__What is being asked__
The data below contains pictures, which are to be skipped; the lines starting at the line with "color: #15803d ->" and ending at the line with "top: 410px ->" are to be output exactly, both ends included.

__Data to examine__

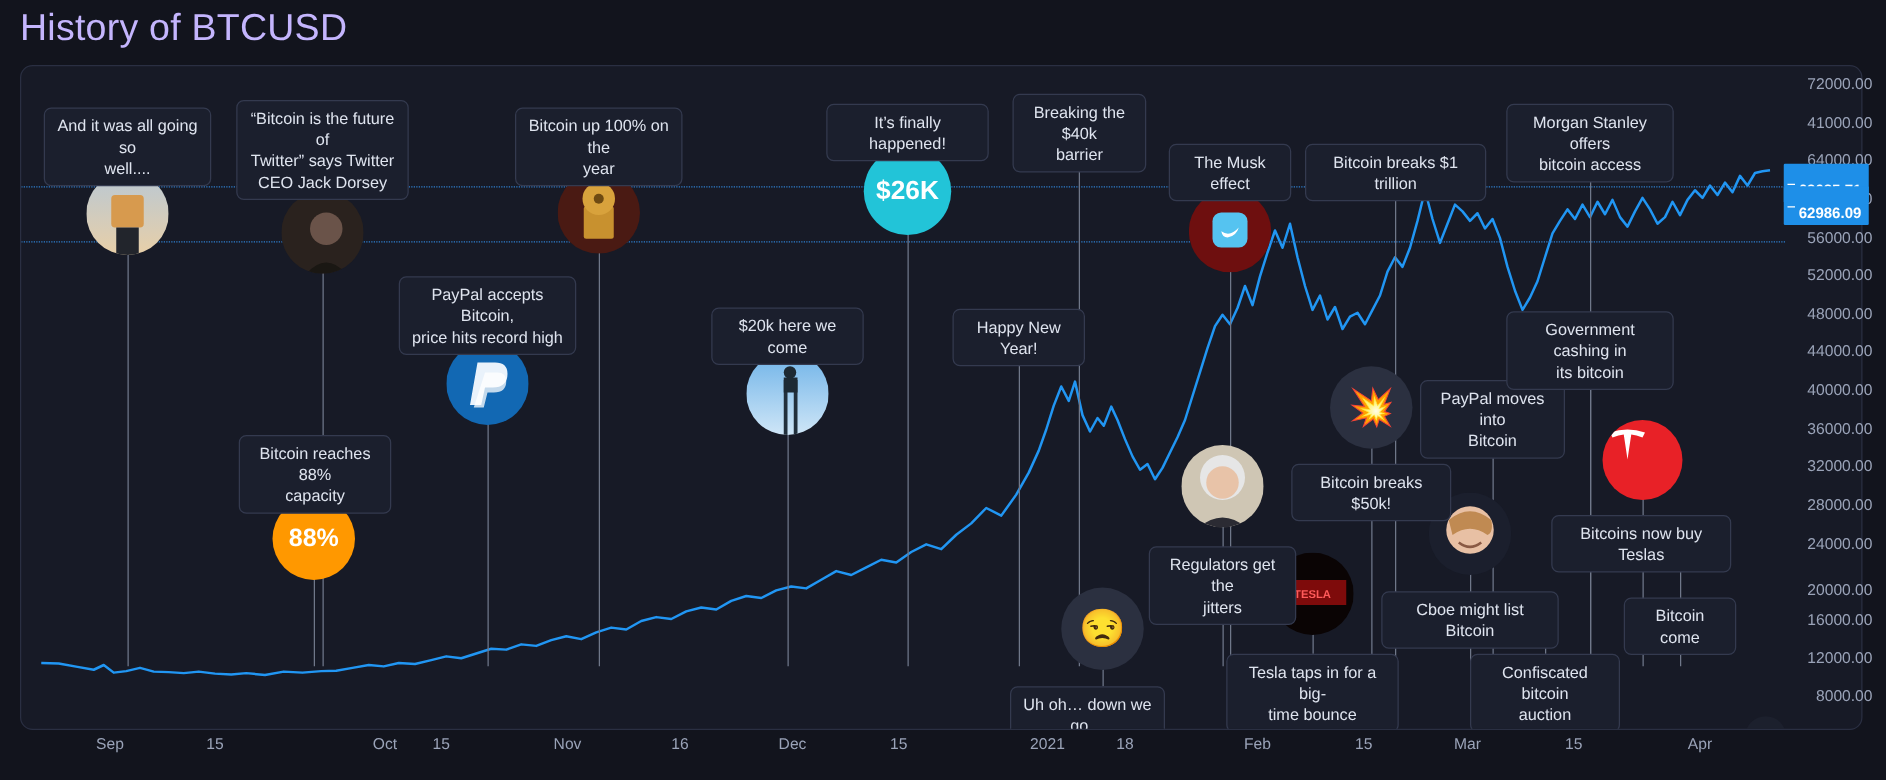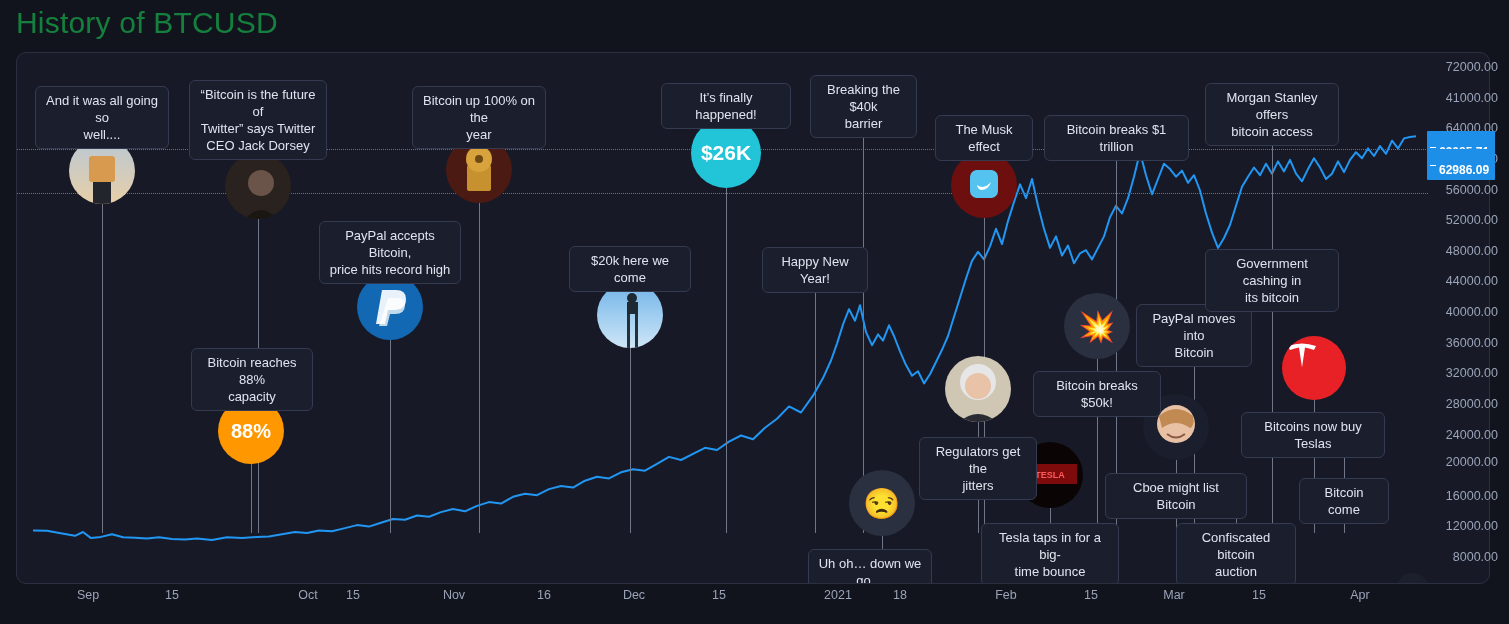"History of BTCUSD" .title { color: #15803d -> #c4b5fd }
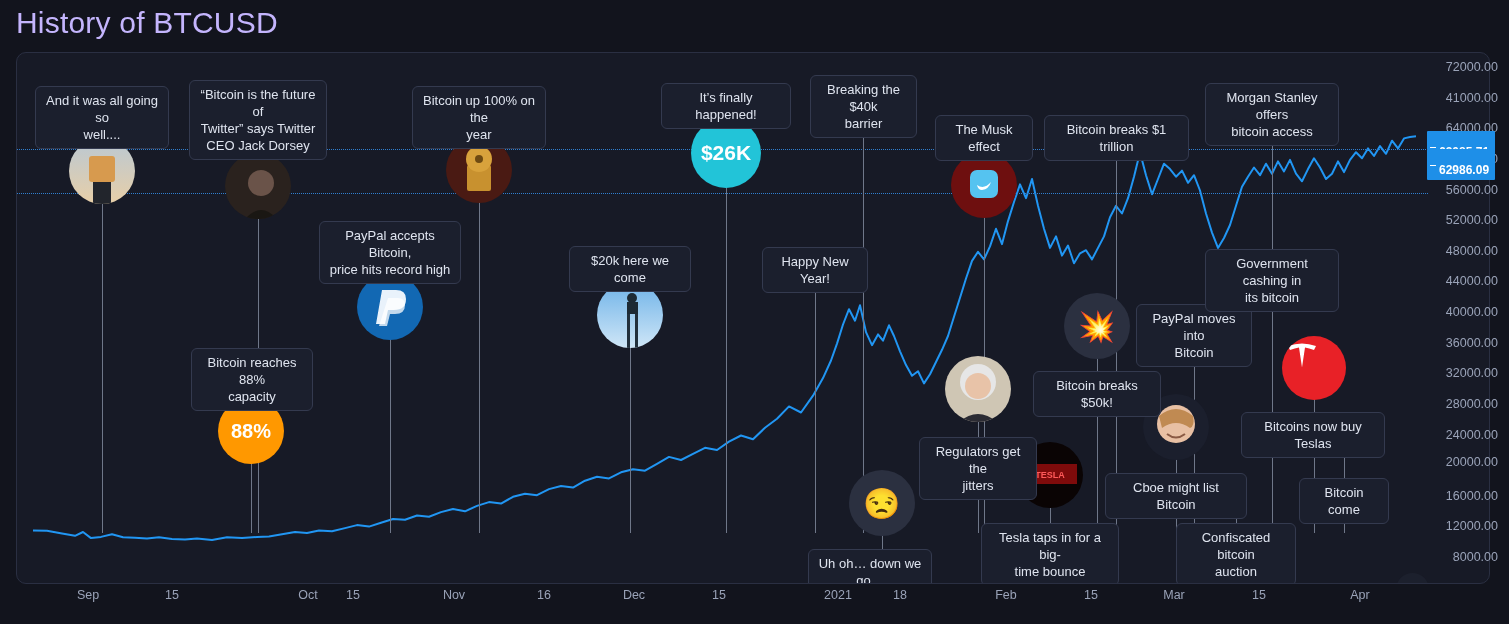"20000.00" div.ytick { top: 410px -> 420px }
* * *
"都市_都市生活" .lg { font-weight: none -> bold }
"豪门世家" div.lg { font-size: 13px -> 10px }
==
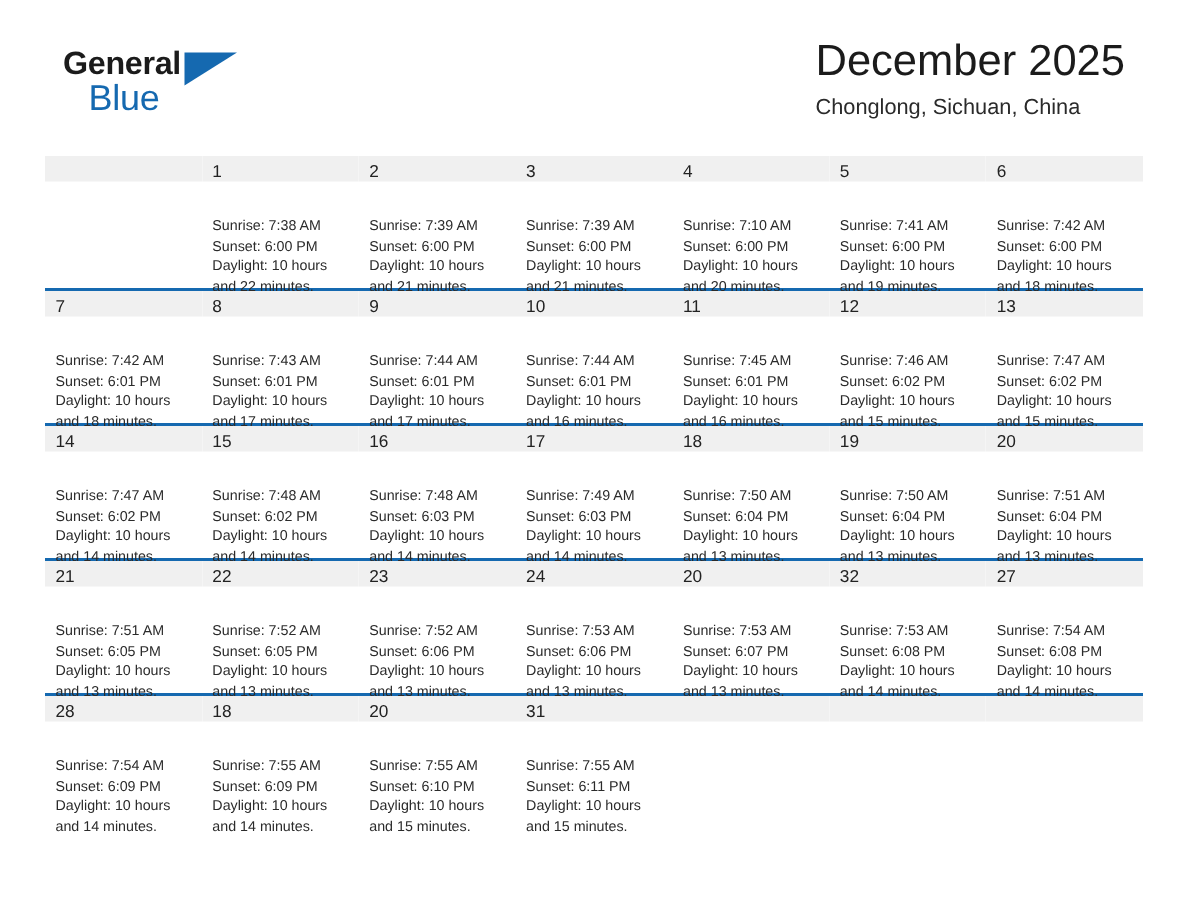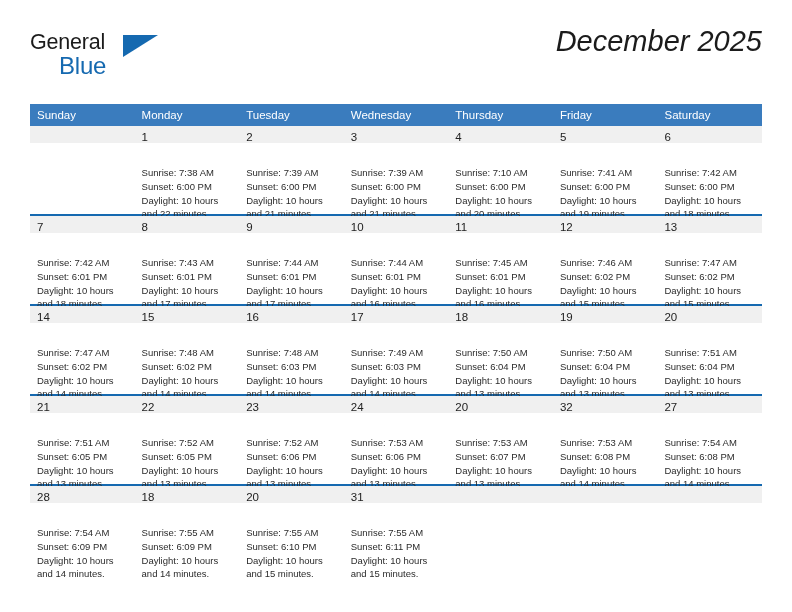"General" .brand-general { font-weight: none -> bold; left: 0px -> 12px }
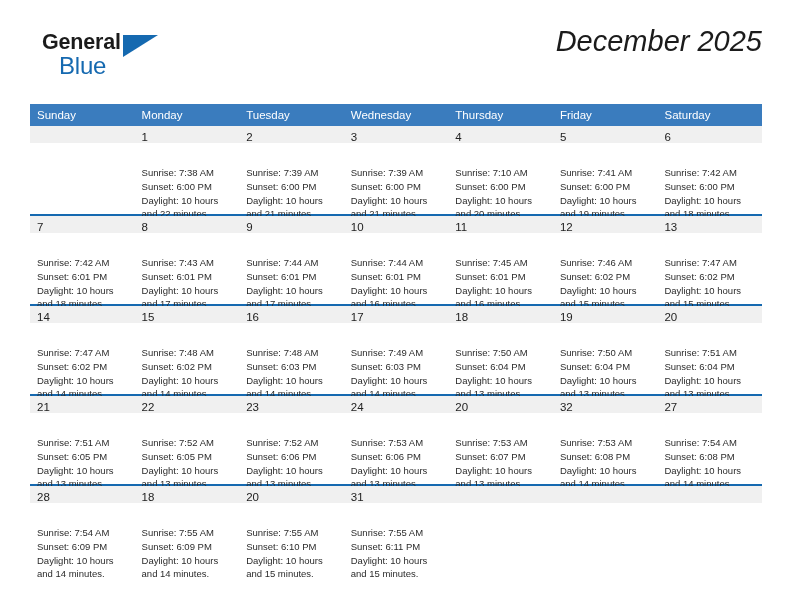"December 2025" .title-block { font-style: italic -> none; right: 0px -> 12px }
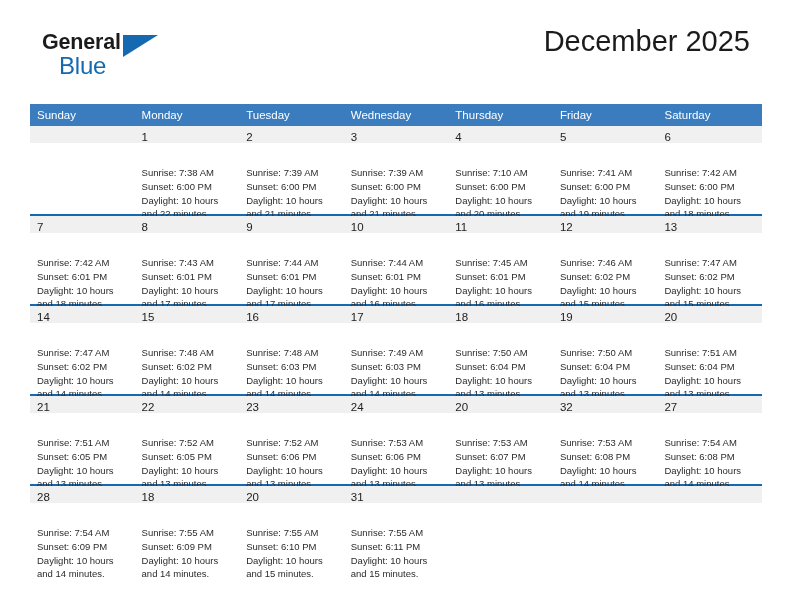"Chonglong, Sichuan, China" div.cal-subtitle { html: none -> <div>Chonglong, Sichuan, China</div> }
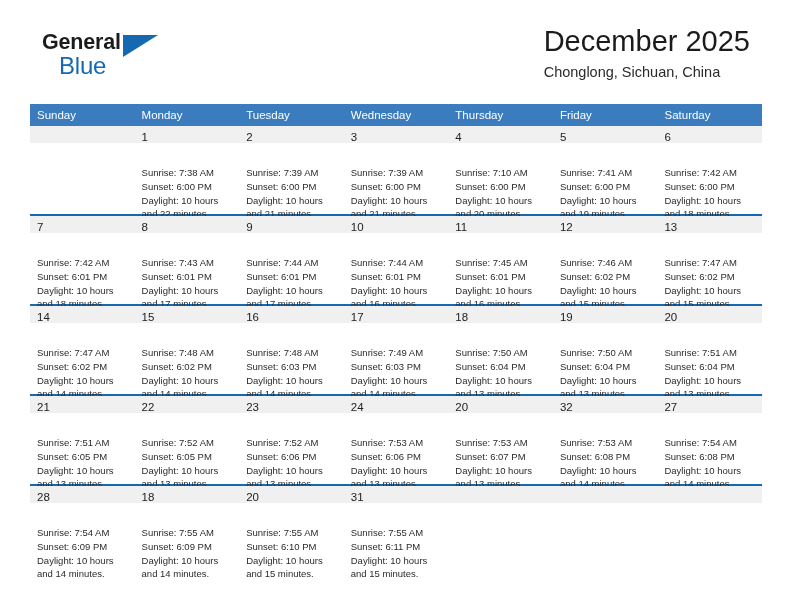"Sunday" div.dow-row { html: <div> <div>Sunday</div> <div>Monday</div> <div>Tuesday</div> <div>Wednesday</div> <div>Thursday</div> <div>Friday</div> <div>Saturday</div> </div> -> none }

__Result of this exercise__
"History of BTCUSD" .title { color: #15803d -> #c4b5fd }
"20000.00" div.ytick { top: 410px -> 420px }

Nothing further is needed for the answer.